Multiple seasons spatialy distributed maize yield and soil properties data for crop modeling applications in precision agriculture

This data was collected from a data-intensive farm management (DIFM) maize trial in Hennenman, Free State South Africa, from a private farm that allowed the research to be done and data used for academic purposes. The yield data were collected using a calibrated yield-monitoring system mounted on the combine harvester. Soil distribution data were collected by a commercial fertilizer company (Omnia) for soil analysis, which was conducted onsite before the start of each planting season.

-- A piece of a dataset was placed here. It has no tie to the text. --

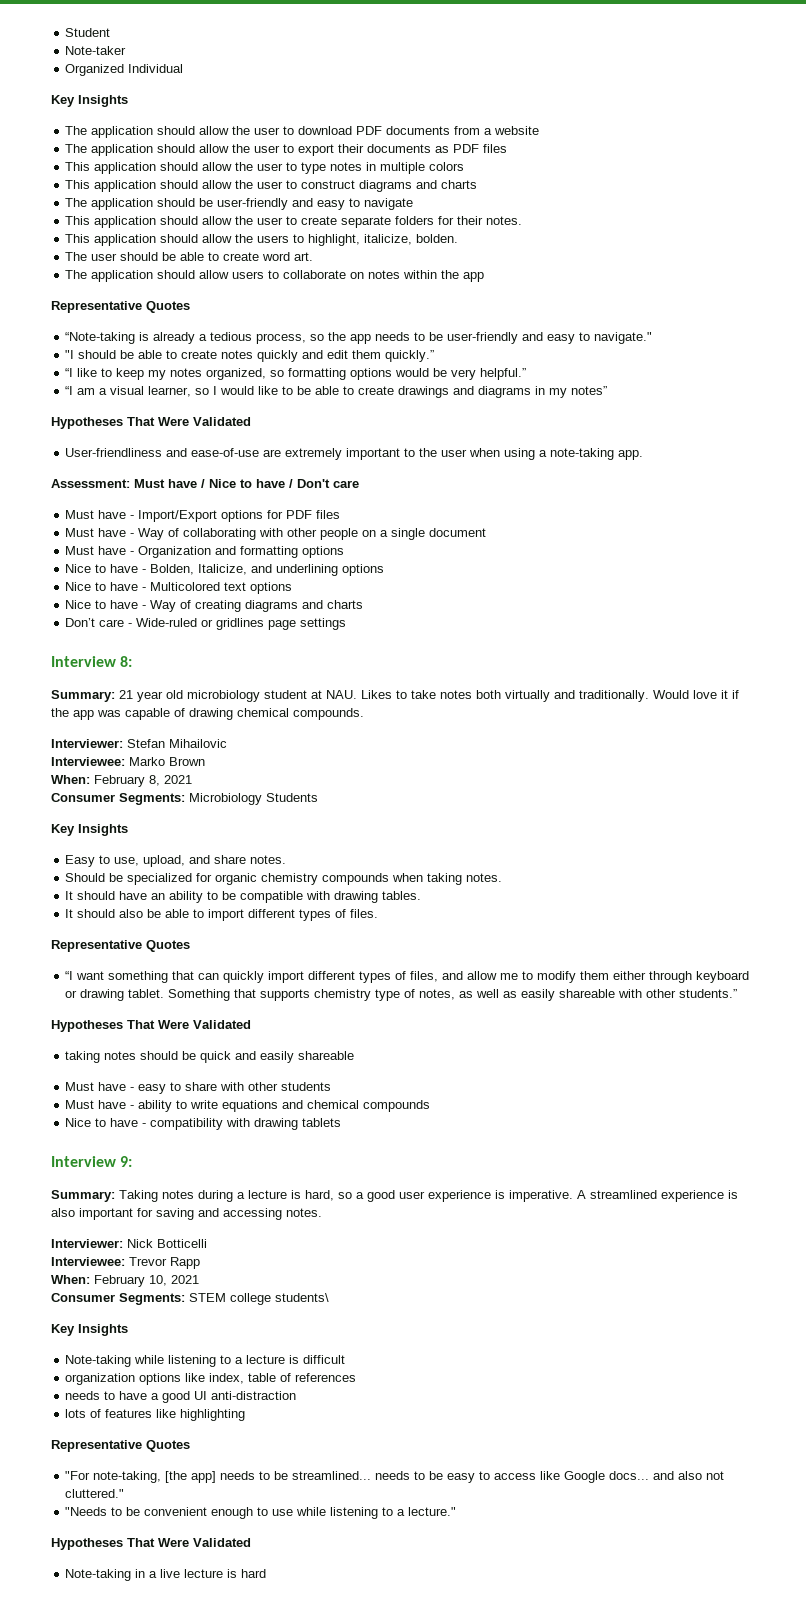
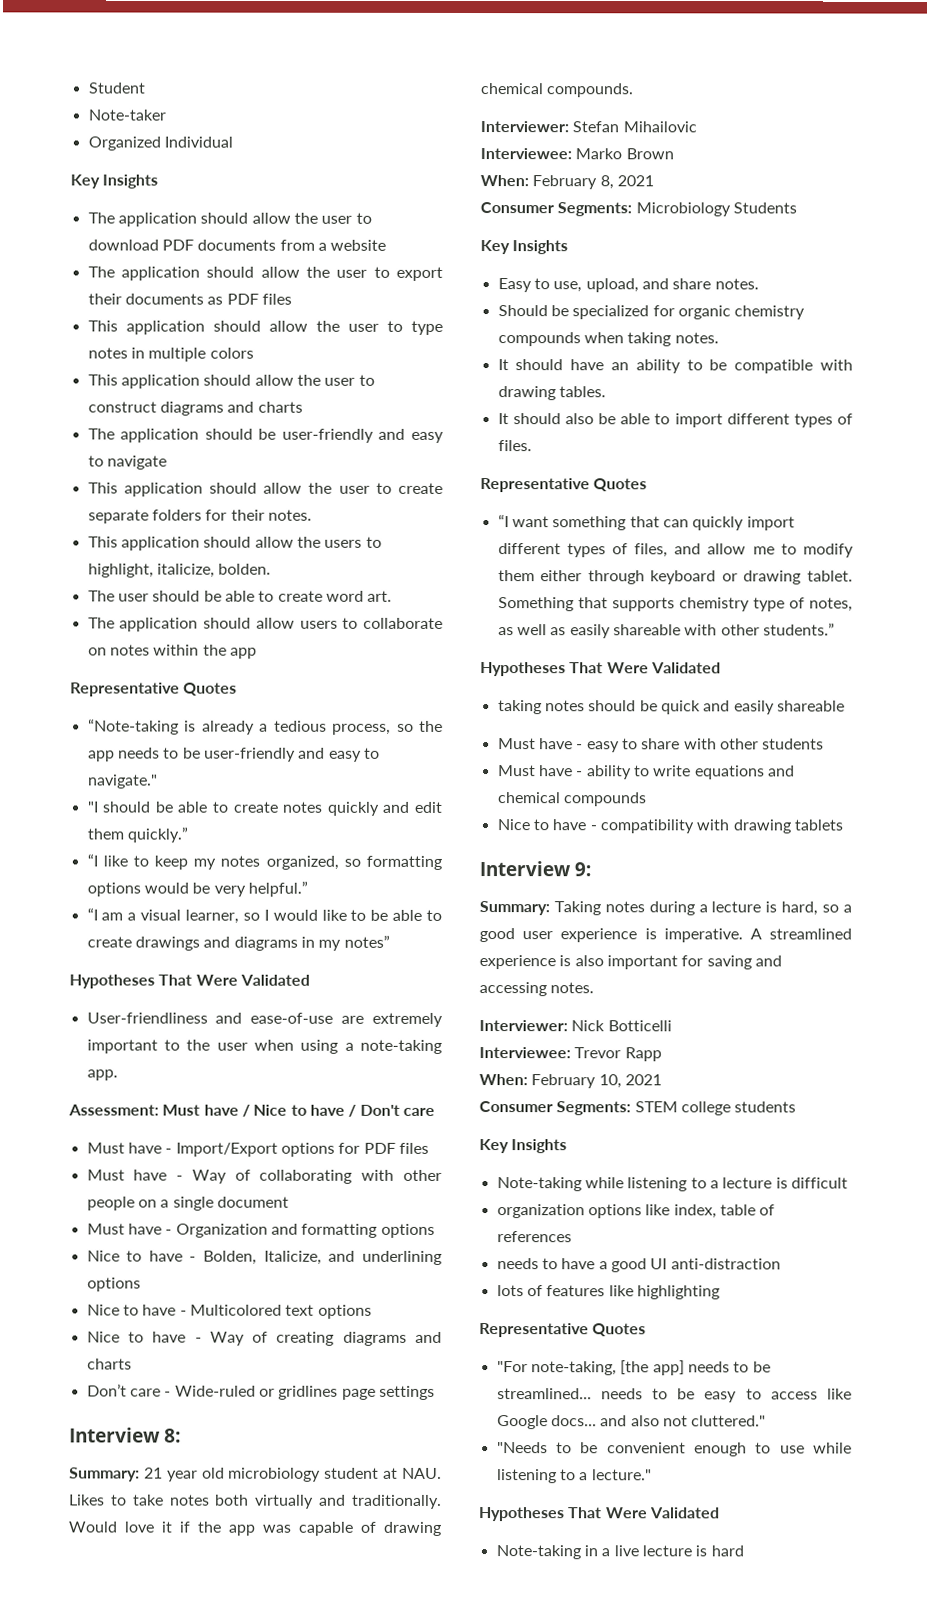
[275,1293,329,1302] students\ -> [734,1101,797,1113] students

Normalised difference vegetation index (NDVI) values were calculated using Sentinel 2A images with a 10 m resolution in QGIS. Daily weather data [maximum and minimum temperature (°C), precipitation (mm), and solar radiation (MJ m−2)] were obtained from the Agricultural Research Council (ARC) Henneman automatic weather station (27° 54' 22.824" S, 27° 5' 4.848" E 1431 m.a.s.l), Free State, South Africa. Data on yields from many small plot treatment observations were linked to yield-influencing attributes, including seeding and urea rates, soil physical and chemical properties, and remotely sensed normalised difference vegetative index (NDVI), and were used to train and test four ML model [multiple linear regression(MLR), multilayer perceptron (MLP), decision tree (DT) and random forest (RF)] for spatial yield predictions. This data was also used with infield crop growth and soil moisture measurements of selected treatments in season 2021/22 to calibrate the Decision Support System for Agrotechnology Transfer (DSSAT) model for within-field yield predictions.